Proksch wörtlich: „Es ist noch lange nicht das, was man sich aus grundrechtlicher, verfassungsrechtlicher, humanistischer Perspektive wünscht.“ Seine Hauptkritikpunkte: Die Zugänglichkeit zum assistierten Selbstmord sei durch künstliche Hürden erschwert. Es gebe „seltsame Fristen“, bis dass der assistierte Suizid möglich ist. Und der Zugang zum todbringenden Medikament sei auch nicht ordentlich geregelt.
Der Begriff „Töten“
Diese Ansage machte Wolfram Proksch in der Vorwoche bei einer großen Video-Diskussion zum Thema „Was macht die Sterbehilfe aus der Gesellschaft?“ im Haus der Industrie in Wien. Veranstalter war der Österreichische Cartellverband ÖCV, der Befürworter und Gegner der Sterbehilfe eingeladen hatte.
Darunter auch Elisabeth Pittermann, ehemalige Nationalratsabgeordnete und Stadträtin der SPÖ. Sie war auch beim Aufbau der Hospizeinrichtungen beteiligt und ist eine scharfe Gegnerin des Beschlusses. Nicht aus religiösen Gründen, sondern „weil es immer mein Wunsch war, eine Gesellschaft zu haben, wo das Töten eines anderen unmöglich ist“. Das neue Gesetz „öffnet Schleusen und ich fürchte diese“. Es sei ein „Dammbruch“ absehbar.
Für sie sei auch der assistierte Selbstmord ein Töten, selbst wenn die Gegenseite nun von einem „Tod mit Würde“ spreche. Eytan Reif vom Verein für selbstbestimmtes Sterben wollte das so nicht stehen lassen. Das neue Gesetz sei kein „Töten auf Verlangen“, da beende jemand „sein eigenes Leben“. Deswegen sei für ihn das Wort „Töten“ eine „Themenverfehlung“. Auch er sieht im neuen Gesetz noch viele „problematische Stellen“.

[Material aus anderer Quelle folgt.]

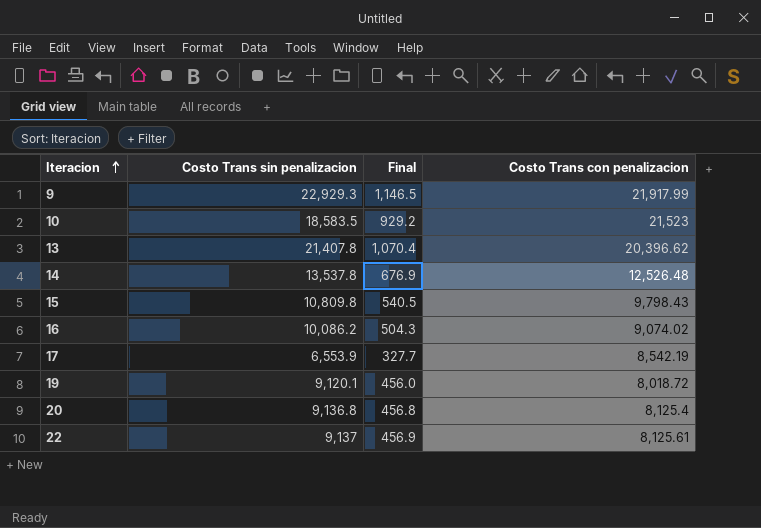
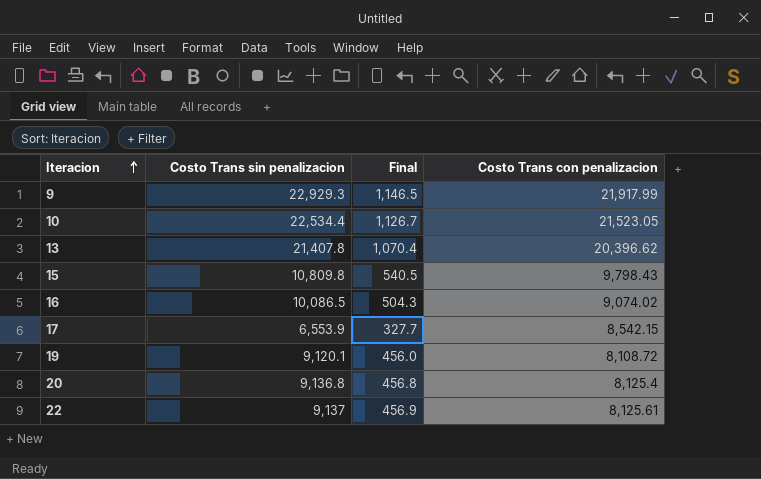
row 14: 13,537.8 | 676.9 | 12,526.48 -> none
10 | Costo Trans sin penalizacion: 18,583.5 -> 22,534.4
10 | Final: 929.2 -> 1,126.7
10 | Costo Trans con penalizacion: 21,523 -> 21,523.05
16 | Costo Trans sin penalizacion: 10,086.2 -> 10,086.5
17 | Costo Trans con penalizacion: 8,542.19 -> 8,542.15
19 | Costo Trans con penalizacion: 8,018.72 -> 8,108.72

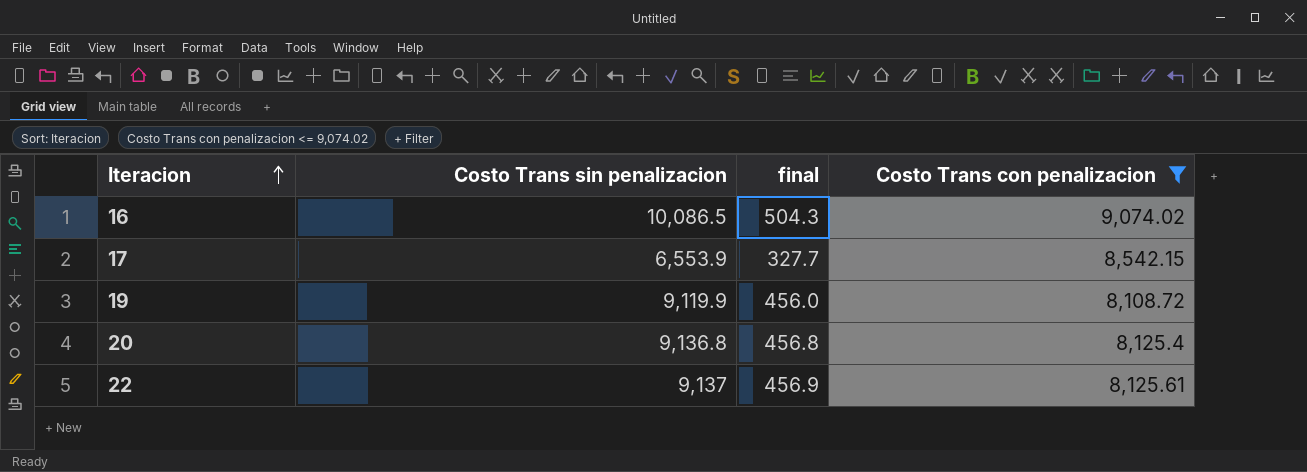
filter: none -> Costo Trans con penalizacion <= 9,074.02
column name: Final -> final
19 | Costo Trans sin penalizacion: 9,120.1 -> 9,119.9

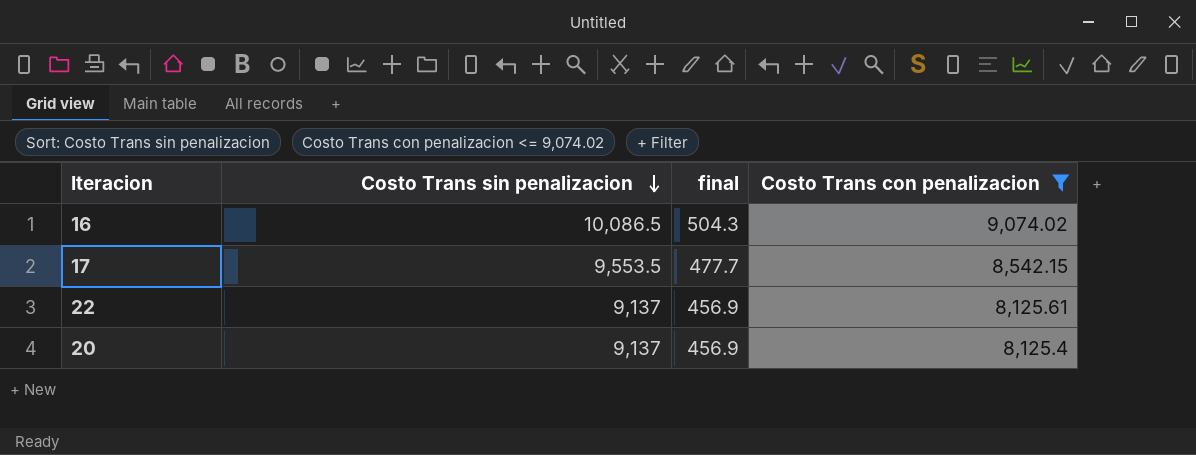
row order: Iteracion ascending -> Costo Trans sin penalizacion descending
row 19: 9,119.9 | 456.0 | 8,108.72 -> none
17 | Costo Trans sin penalizacion: 6,553.9 -> 9,553.5
17 | final: 327.7 -> 477.7
20 | Costo Trans sin penalizacion: 9,136.8 -> 9,137
20 | final: 456.8 -> 456.9

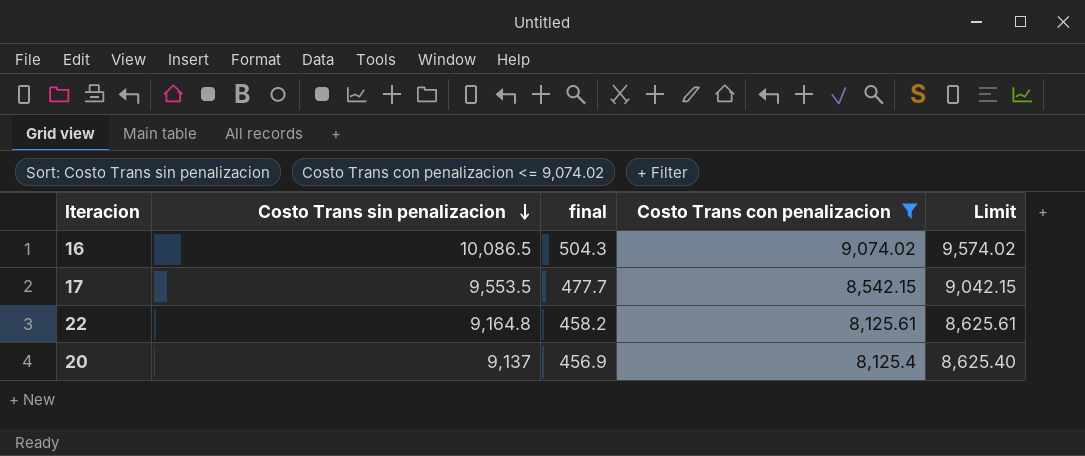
column Limit | formula: none -> [Costo Trans con penalizacion] + 500
22 | Costo Trans sin penalizacion: 9,137 -> 9,164.8
22 | final: 456.9 -> 458.2

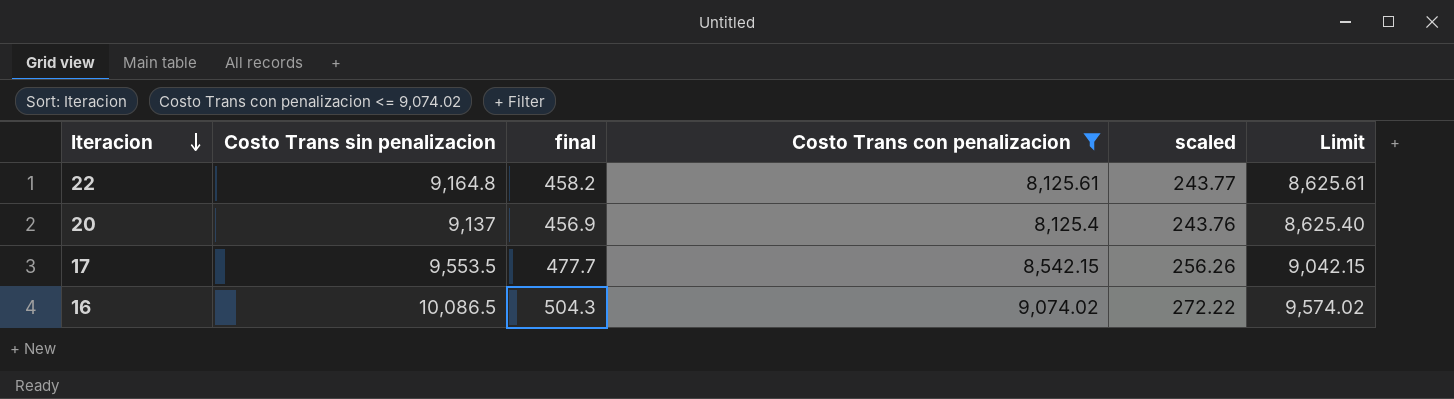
row order: Costo Trans sin penalizacion descending -> Iteracion descending
column scaled | formula: none -> [Costo Trans con penalizacion] * 0.03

Dieses Verschwimmen der Begriffe – wie etwa beim Wort „Töten“ – sei eine Auswirkung der Sterbehilfe-Debatte auf die Gesellschaft, findet Stephanie Merckens vom Institut Ehe und Familie. „Wir reden hier vom Töten“, bekräftigte sie bei der Diskussion. Sie störe auch, dass plötzlich auch beim assistierten Selbstmord das Wort „Barmherzigkeit“ verwendet werde.
Die Kritik der Kirche
Bei der Diskussion mit dabei war auch Peter Schipka, Generalsekretär der Bischofskonferenz. Als studierter Jurist machte er klar, was das Sterbeverfügungsgesetz auch bedeute: Es gehe nicht nur um Medikamente, man könnte suizidwilligen Menschen auch die Pistole reichen.

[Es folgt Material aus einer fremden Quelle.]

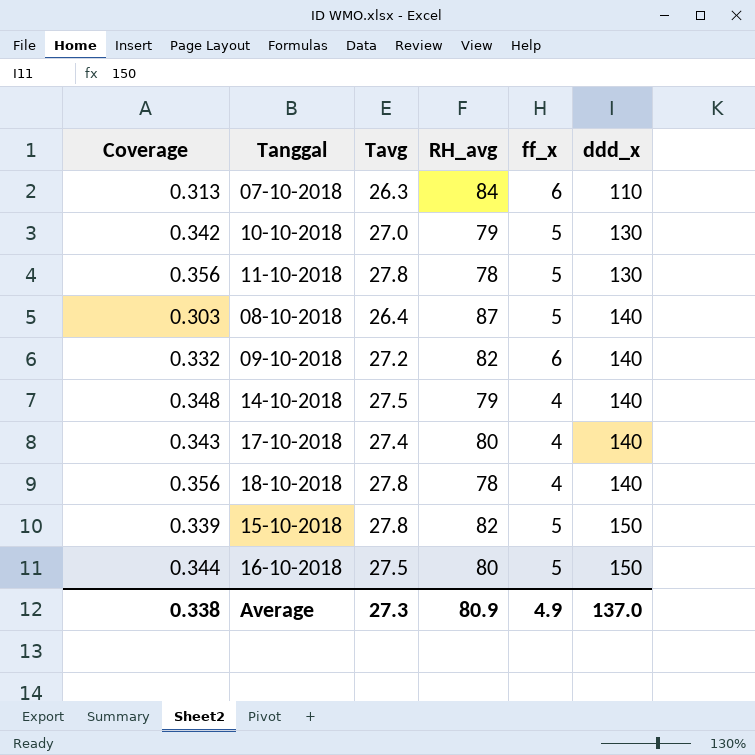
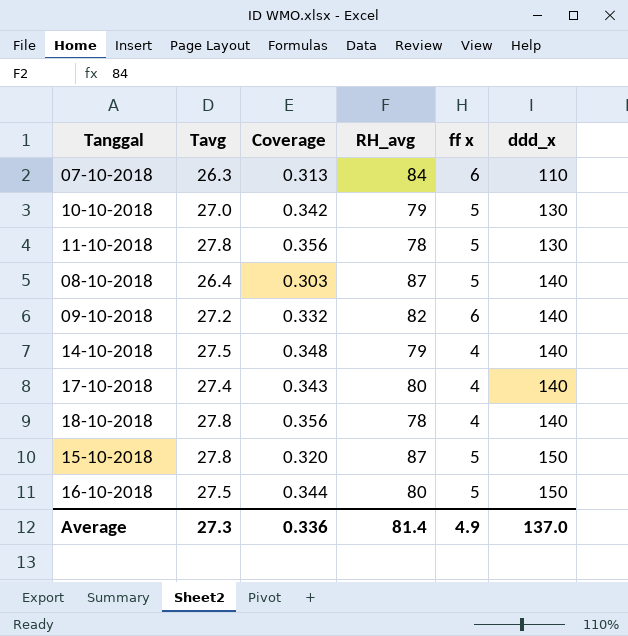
column Coverage | position: 1 -> 3
column name: ff_x -> ff x
15-10-2018 | Coverage: 0.339 -> 0.320
15-10-2018 | RH_avg: 82 -> 87
Average | Coverage: 0.338 -> 0.336
Average | RH_avg: 80.9 -> 81.4

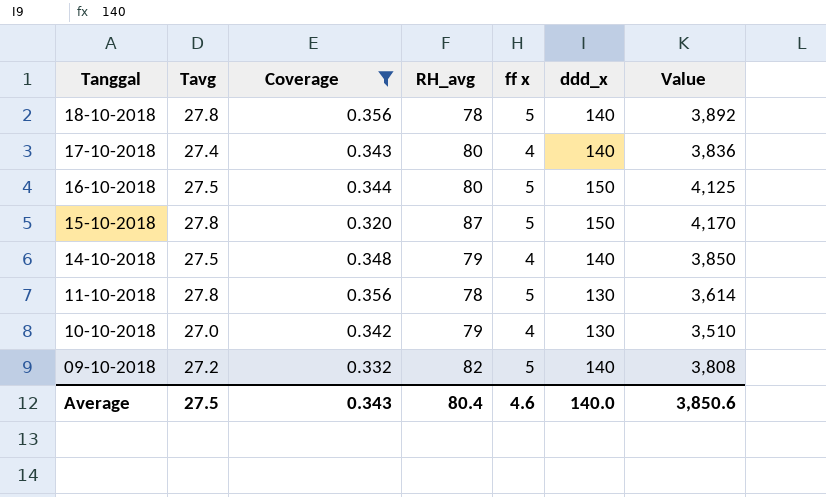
filter: none -> Coverage >= 0.320
row order: ddd_x ascending -> Tanggal descending
column Value | formula: none -> [Tavg] * [ddd_x]
18-10-2018 | ff x: 4 -> 5
10-10-2018 | ff x: 5 -> 4
09-10-2018 | ff x: 6 -> 5
Average | Tavg: 27.3 -> 27.5
Average | Coverage: 0.336 -> 0.343
Average | RH_avg: 81.4 -> 80.4
Average | ff x: 4.9 -> 4.6
Average | ddd_x: 137.0 -> 140.0

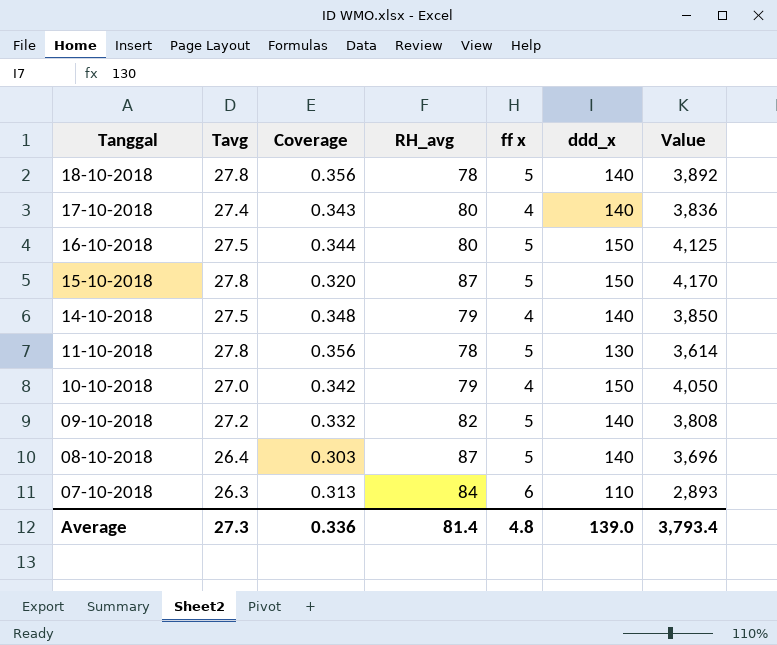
filter: Coverage >= 0.320 -> none
10-10-2018 | ddd_x: 130 -> 150
10-10-2018 | Value: 3,510 -> 4,050
Average | Tavg: 27.5 -> 27.3
Average | Coverage: 0.343 -> 0.336
Average | RH_avg: 80.4 -> 81.4
Average | ff x: 4.6 -> 4.8
Average | ddd_x: 140.0 -> 139.0
Average | Value: 3,850.6 -> 3,793.4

Schipka: „Da die Sterbeverfügung nicht im Strafrecht verankert ist, reicht es, dass ein Patient volljährig ist, die festgelegten gesundheitlichen Voraussetzungen erfüllt und von zwei Ärzten beraten wurde, um jegliches Mittel zur Selbsttötung ausgehändigt zu bekommen und sofort zur Tat schreiten zu können.“ Die Kirche war strikt gegen das neue Gesetz gewesen. Wie sie damit jetzt umgeht, erklärte Schipka so: „Die Kirche wird ihren Einsatz für die Begleitung von Menschen verstärken, um ihnen beim Leben zu helfen, nicht beim Sich-Töten.“
Ex-Gesundheitsministerin Andrea Kdolsky gewann dem Ganzen auch etwas Positives ab. Nun werde mehr Geld in den Hospizbereich und die Palliativversorgung fließen. Wobei Elisabeth Pittermann anmerkte, dass das Geld noch lange nicht da sei. Für Studentenvertreterin Martina Tiwald war wichtig, dass jetzt noch mehr auf den Zusammenhalt der Gesellschaft geschaut werden müsse.
Pittermann kritisierte übrigens auch die Anonymität des Verfassungsgerichtshofs. Die Gesellschaft habe ein Recht, zu wissen, welcher Verfassungsrichter für und welcher gegen das Verbot der Sterbehilfe gestimmt hat.